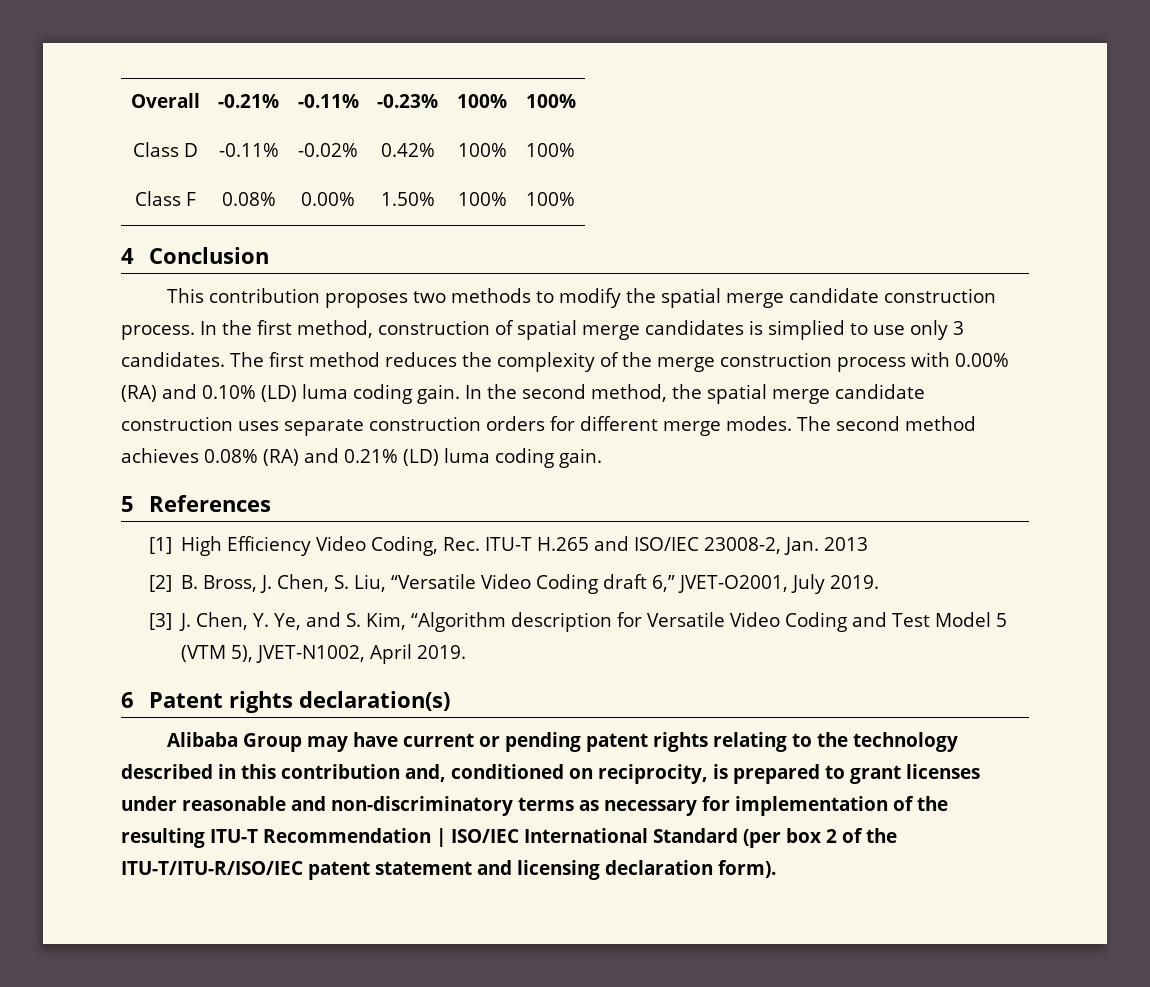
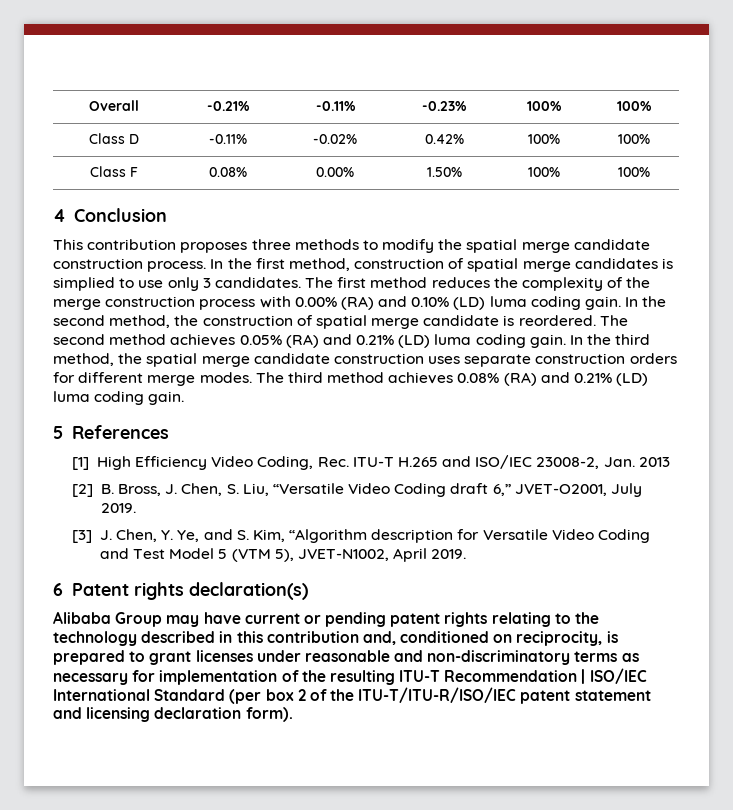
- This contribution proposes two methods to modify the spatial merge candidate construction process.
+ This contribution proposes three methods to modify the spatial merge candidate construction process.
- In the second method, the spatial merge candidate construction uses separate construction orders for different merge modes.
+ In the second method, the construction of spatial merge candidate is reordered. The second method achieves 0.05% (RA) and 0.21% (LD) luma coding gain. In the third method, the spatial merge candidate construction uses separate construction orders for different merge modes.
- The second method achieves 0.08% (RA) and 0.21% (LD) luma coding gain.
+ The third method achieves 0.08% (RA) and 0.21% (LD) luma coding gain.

▬▬▬

→ Work required
Omit the pictures, then give every record back exactly as it stands.

→ Your response
- This contribution proposes two methods to modify the spatial merge candidate construction process.
+ This contribution proposes three methods to modify the spatial merge candidate construction process.
- In the second method, the spatial merge candidate construction uses separate construction orders for different merge modes.
+ In the second method, the construction of spatial merge candidate is reordered. The second method achieves 0.05% (RA) and 0.21% (LD) luma coding gain. In the third method, the spatial merge candidate construction uses separate construction orders for different merge modes.
- The second method achieves 0.08% (RA) and 0.21% (LD) luma coding gain.
+ The third method achieves 0.08% (RA) and 0.21% (LD) luma coding gain.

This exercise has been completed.